Bob, our lovely new Lebanese taxi driver shot towards downtown, very graciously putting our EP into the CD player. He weaved his way through the 16-lane rush hour traffic of the 401 and took a short cut through the suburbs. The suburbs gradually merged into skyscraper as we raced down the Gardner Express Way past lake Ontario and up onto the elevated road that cuts it’s way through the Toronto skyline. The sun started to set as we pulled into the bay street bus terminal. We paid Bob, and thanked him and clumsily fell through the terminal doors. Tiredness was getting the better of us. We stumbled over to the megabus ticket booth, causing quite a hold up with all our gear. Not surprisingly, the tickets were $34 more expensive to buy in person than they were online an hour earlier. We all forked out our money and handed it over not to mention the extra 13 bucks to get our instruments put in the hold. “One bag in the hold only I’m afraid if you’ve got than one its an extra 13 dollars” said the guy behind the glass. “Let me guess, theses are too big to be taken on-board with us right”? Of course they were. By that time I didn’t really care. I just wanted to get to Kingston. Significantly closer to broke (broke in Stef’s case) we made our way over to the queue to board the bus. “You guys musicians?” asked an attendant loading the hold. “yeah” we replied. “Right on. I’ll put those on for free cos I like that kinda stuff” He said, pointing to our instruments… that we’d just paid an unnecessary 13 bucks for.
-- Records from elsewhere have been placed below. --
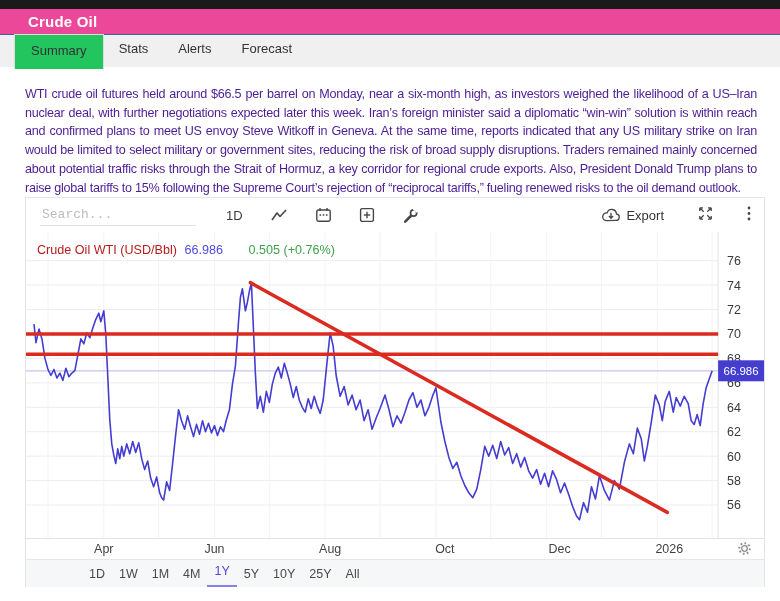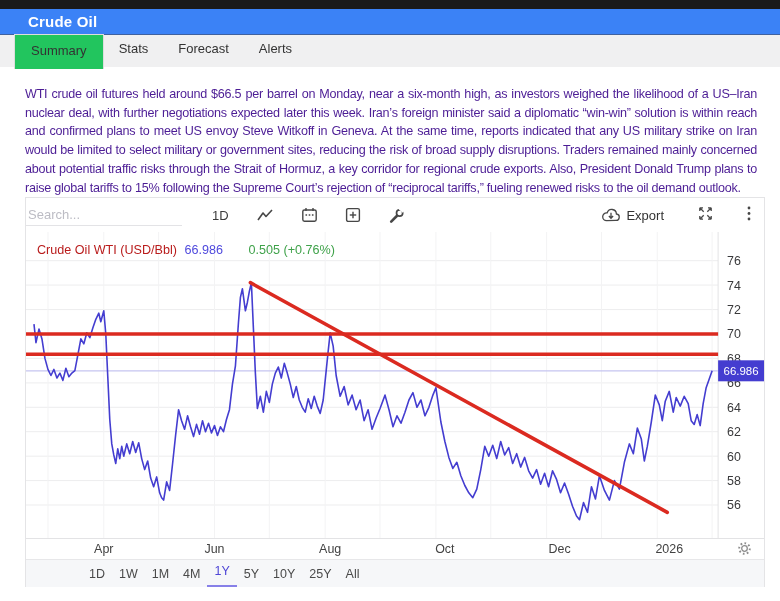--- a/index.html
+++ b/index.html
@@ -1,34 +1,34 @@
 <!DOCTYPE html>
 <html><head>
 <meta charset="utf-8">
 <style>
   html,body{margin:0;padding:0;width:780px;height:601px;overflow:hidden;background:#fff;
     font-family:"Liberation Sans","DejaVu Sans",sans-serif;}
   .top-bar{position:absolute;top:0;left:0;width:780px;height:9px;background:#1a1a1a;}
-  .app-header{position:absolute;top:9px;left:0;width:780px;height:25px;background:#3b82f6;
+  .app-header{position:absolute;top:9px;left:0;width:780px;height:25px;background:#ec4899;
     border-bottom:1px solid #3f619f;}
   .app-header .title{color:#fff;font-size:15px;font-weight:600;line-height:25px;padding-left:28px;
     letter-spacing:.2px;}
   .tab-bar{position:absolute;top:35px;left:0;width:780px;height:32px;background:#f0f0f1;
     display:flex;align-items:flex-end;}
   .tab{font-size:13px;color:#333;padding:8px 15px 11px;cursor:default;}
   .tab.active{background:#22c55e;border:1px solid #ddd;border-bottom:none;padding:8px 16px 11px;
     margin-bottom:-2px;}
   .tab-bar .lead{width:14px;}
   .article{position:absolute;top:85px;left:25px;width:732px;height:112px;overflow:hidden;
     font-size:12.6px;line-height:18.7px;letter-spacing:-0.25px;color:#4c1d95;text-align:justify;}
   .chart-widget{position:absolute;top:197px;left:25px;width:740px;height:390px;
     border:1px solid #e4e4e6;box-sizing:border-box;background:#fff;}
   .toolbar{height:34px;display:flex;align-items:center;}
-  .search{width:152px;border:none;border-bottom:1px solid #e3e3e6;outline:none;
-    font-size:13px;padding:3px 2px;color:#1d4ed8;font-family:Liberation Sans, sans-serif;}
+  .search{margin-left:14px;width:152px;border:none;border-bottom:1px solid #e3e3e6;outline:none;
+    font-size:13px;padding:3px 2px;color:#1d4ed8;font-family:Liberation Mono, monospace;}
   .search::placeholder{color:#bcbcc4;}
   .interval{margin-left:30px;font-size:13px;color:#3c3c3c;}
   .tb-icon{margin-left:27px;display:flex;align-items:center;cursor:default;}
   .tb-right{margin-left:auto;display:flex;align-items:center;gap:34px;padding-right:13px;justify-content:flex-end;}
   .export{display:flex;align-items:center;gap:5px;font-size:13px;color:#333;}
   .chart-area{position:relative;width:738px;height:327px;}
   .chart-area svg.main{display:block;}
   svg text{font-family:"Liberation Sans","DejaVu Sans",sans-serif;}
   .legend{position:absolute;top:11px;left:11px;font-size:12.6px;white-space:nowrap;}
   .legend .t{color:#b91c1c;}
@@ -46,22 +46,22 @@
 <div class="top-bar"></div>
 
 <div class="app-header">
   <div class="title">Crude Oil</div>
 </div>
 
 <div class="tab-bar">
   <span class="lead"></span>
   <span class="tab active">Summary</span>
   <span class="tab">Stats</span>
+  <span class="tab">Alerts</span>
   <span class="tab">Forecast</span>
-  <span class="tab">Alerts</span>
 </div>
 
 <div class="article">WTI crude oil futures held around $66.5 per barrel on Monday, near a six-month high, as investors weighed the likelihood of a US–Iran nuclear deal, with further negotiations expected later this week. Iran’s foreign minister said a diplomatic “win-win” solution is within reach and confirmed plans to meet US envoy Steve Witkoff in Geneva. At the same time, reports indicated that any US military strike on Iran would be limited to select military or government sites, reducing the risk of broad supply disruptions. Traders remained mainly concerned about potential traffic risks through the Strait of Hormuz, a key corridor for regional crude exports. Also, President Donald Trump plans to raise global tariffs to 15% following the Supreme Court’s rejection of “reciprocal tariffs,” fueling renewed risks to the oil demand outlook.</div>
 
 <div class="chart-widget">
 
   <div class="toolbar">
     <input class="search" placeholder="Search..." style="">
     <span class="interval">1D</span>
     <span class="tb-icon">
Alas.

The megabus pulled out of the smoky terminal into the golden evening sunlight. In true Canterbury fashion we occupied the back of the coach on the top level. Shattered, I leant against the window staring out as we inched our way out of the sprawling metropolis that makes up the great city of Toronto. It slowly found its way to an intersection and we trundled down the on-ramp onto the 401. Excitement surged through my veins as we accelerated down the highway, rocketing into the dusk that lay ahead of us, leaving the orange, red and golden sunset to our backs. The road rose up to meet us as we sped off into the night.